Avec 15 enfants, les Godfrey ont besoin de posséder quelques véhicules, dont un petit autobus jaune pour voyager en famille. Ce qui ne manque pas d’alimenter les discussions à La Tuque, où ils ont emménagé l’été dernier pour suivre le travail du père.

Ce dernier est pasteur pour l’organisme Renaissance autochtone, qui vise un rapprochement des autochtones vers les croyances évangélistes.

Les Godfrey sont une grande famille unie, où la couleur de peau n’a pas d’importance. Dix des enfants sont adoptés. Ils viennent du Vietnam, du Honduras et d’Ukraine.

«Kamylia n’est pas plus ma sœur que Minha-Belle qui a été adoptée», lance candidement Mikaëla, 14 ans, qui assure que tout le monde est égal.
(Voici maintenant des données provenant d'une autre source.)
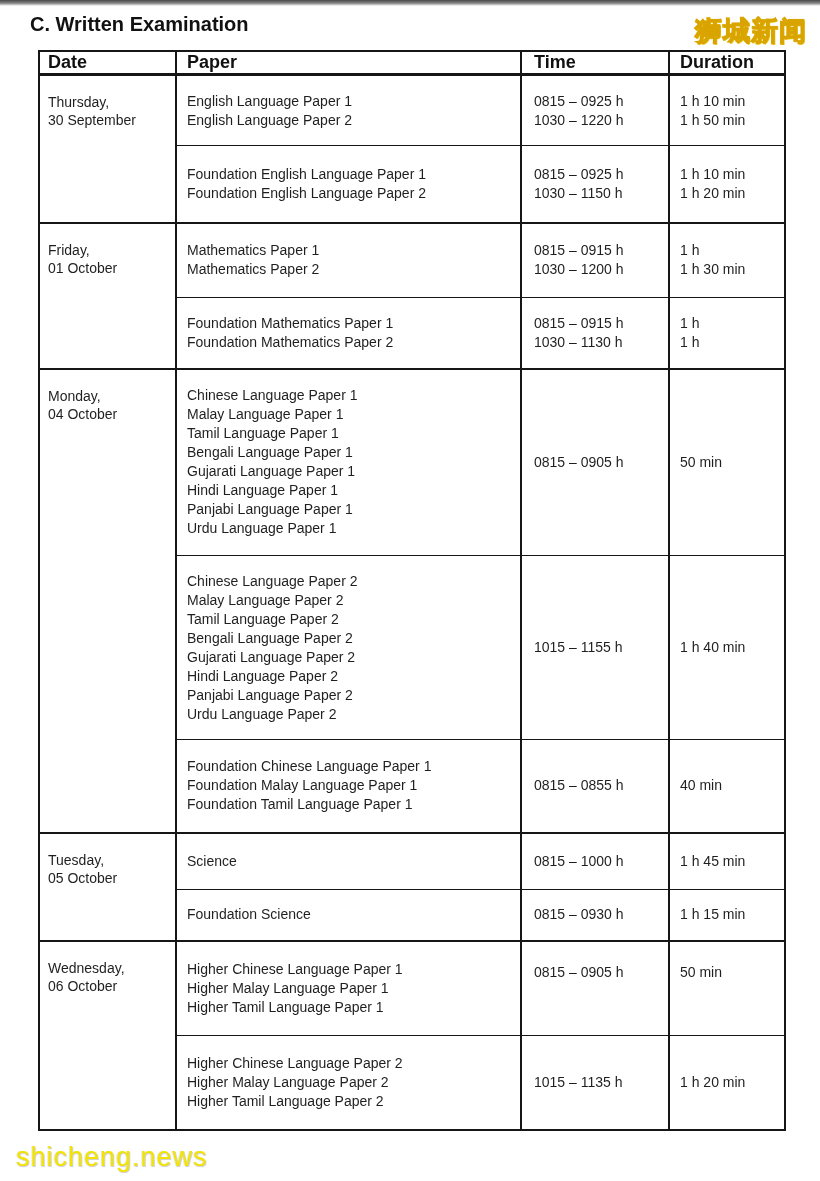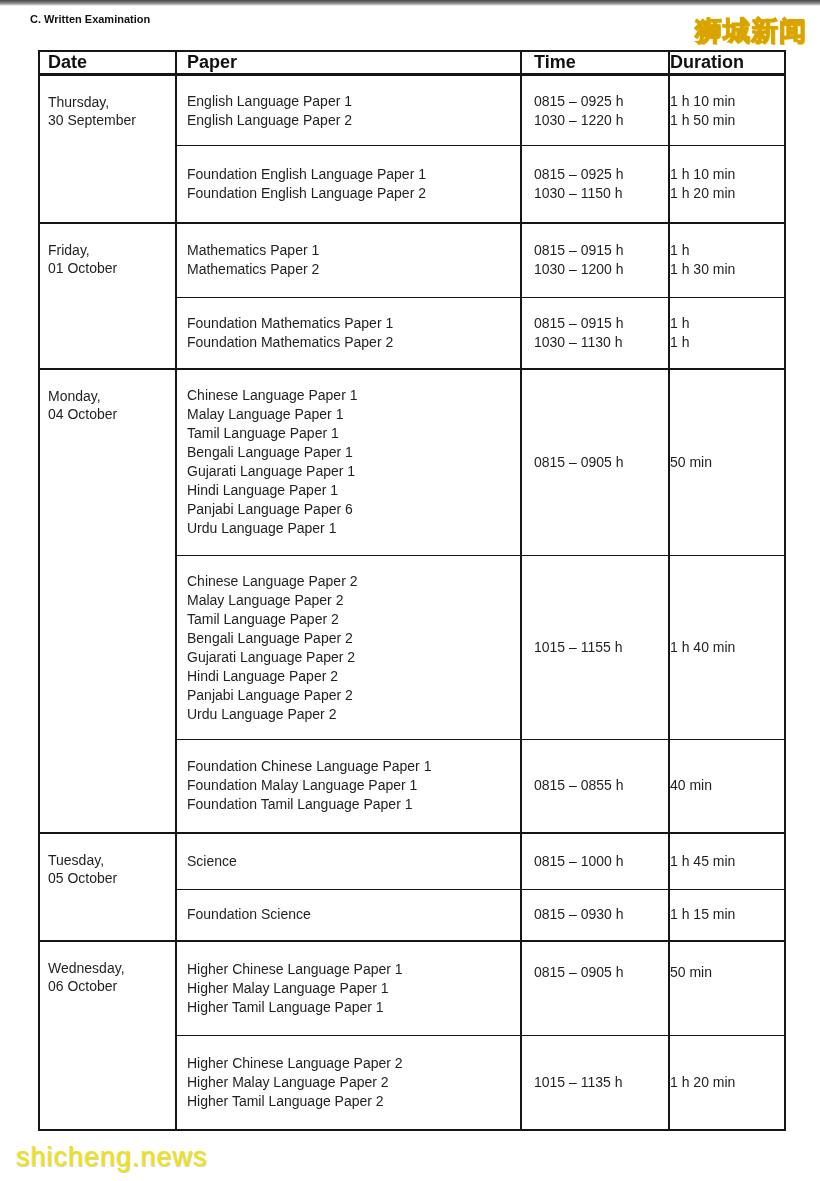--- a/index.html
+++ b/index.html
@@ -22,7 +22,7 @@
   .title {
     position: absolute;
     top: 13px; left: 30px;
-    font-size: 11px;
+    font-size: 20px;
     font-weight: bold;
     color: #111;
     text-align: center;

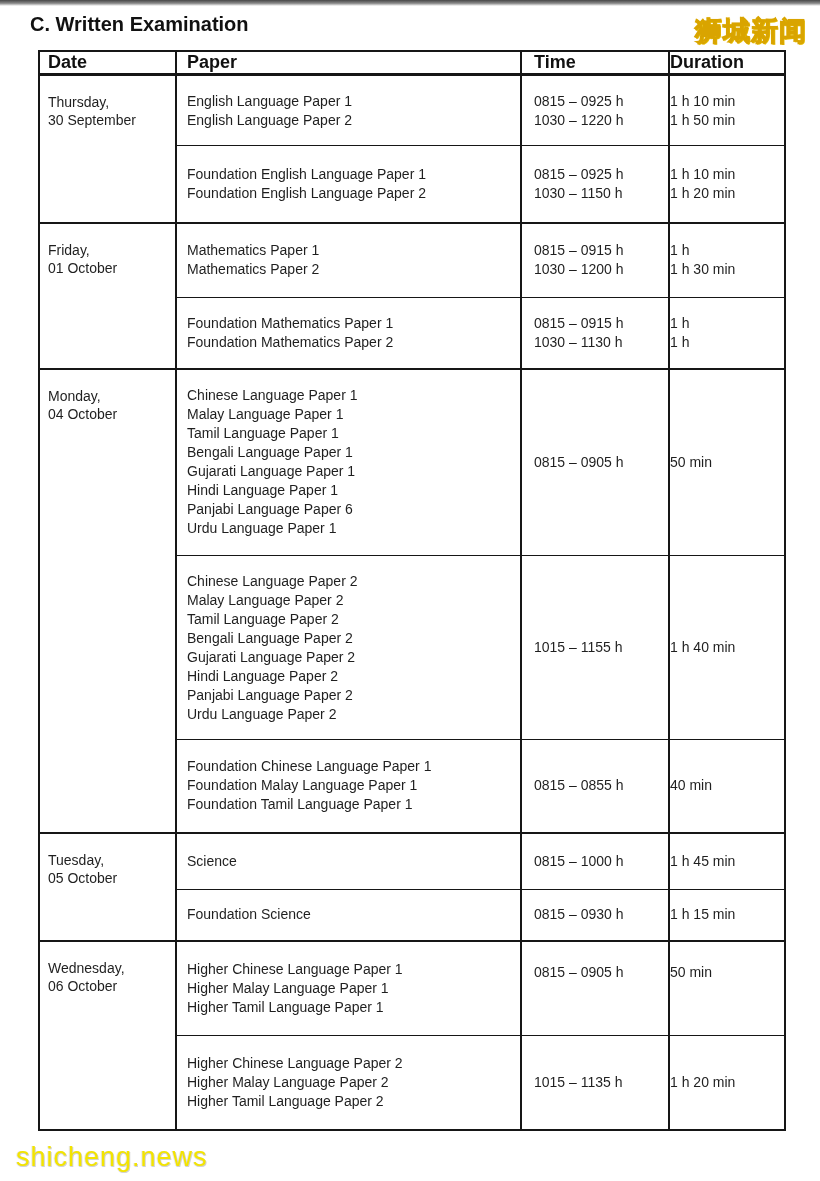--- a/index.html
+++ b/index.html
@@ -79,7 +79,7 @@
   th.h-date, td.date-cell { padding-left: 8px; }
   th.h-paper, td.paper-cell { padding-left: 10px; margin-top: 16px; }
   th.h-time, td.time-cell { padding-left: 12px; }
-  th.h-dur, td.duration-cell { }
+  th.h-dur, td.duration-cell { padding-left: 10px; }
   td.date-cell {
     vertical-align: top;
     padding-top: 17px;

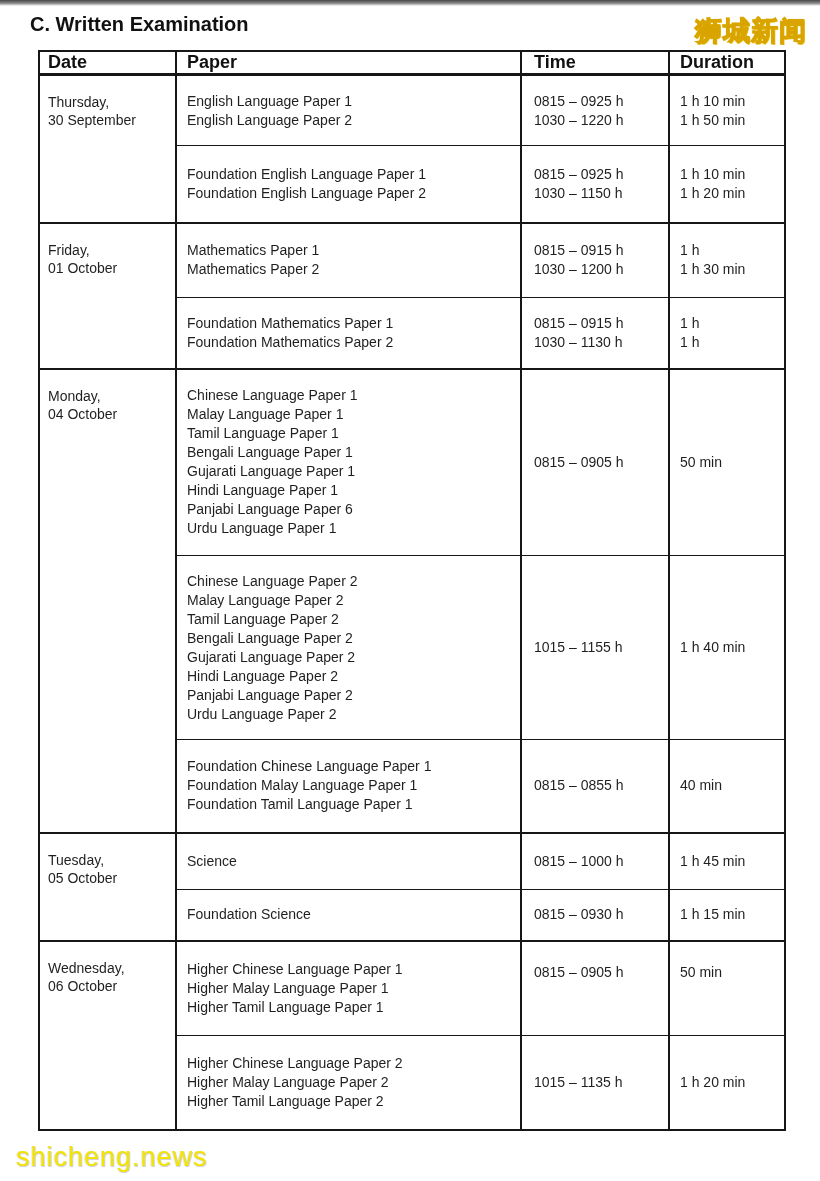--- a/index.html
+++ b/index.html
@@ -192,7 +192,7 @@
             <div class="line">Bengali Language Paper 1</div>
             <div class="line">Gujarati Language Paper 1</div>
             <div class="line">Hindi Language Paper 1</div>
-            <div class="line">Panjabi Language Paper 6</div>
+            <div class="line">Panjabi Language Paper 1</div>
             <div class="line">Urdu Language Paper 1</div>
           </td>
           <td class="time-cell">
Les neuf filles d’Agnès et Israël-Luc partagent les trois chambres à l’étage supérieur de la maison, tandis que les six garçons occupent les deux du sous-sol.

Bataille de salle de bain

Les 15 enfants de 7 à 17 ans et les deux parents ont un bain, une douche et trois toilettes à se partager.

Il y a toutefois une fille en moins depuis septembre dans la maison, car la plus âgée a quitté le nid pour aller étudier en travail social au cégep.

Les parents ont isolé une partie du grand salon avec un paravent pour mettre leur lit au rez-de-chaussée, faute de pièces. Des rénovations sont en cours pour agrandir la maison.

Les enfants Godfrey sont disciplinés. Ils surveillent le tableau de tâches à faire, ce qui permet d’avoir une maison propre et rangée, et de ne pas laisser la vaisselle d’une armée s’empiler.

«Vivre à 17 dans la maison, c’est normal pour eux. Ils savent toutefois qu’ils sont plus nombreux que chez leurs amis», dit la mère de famille.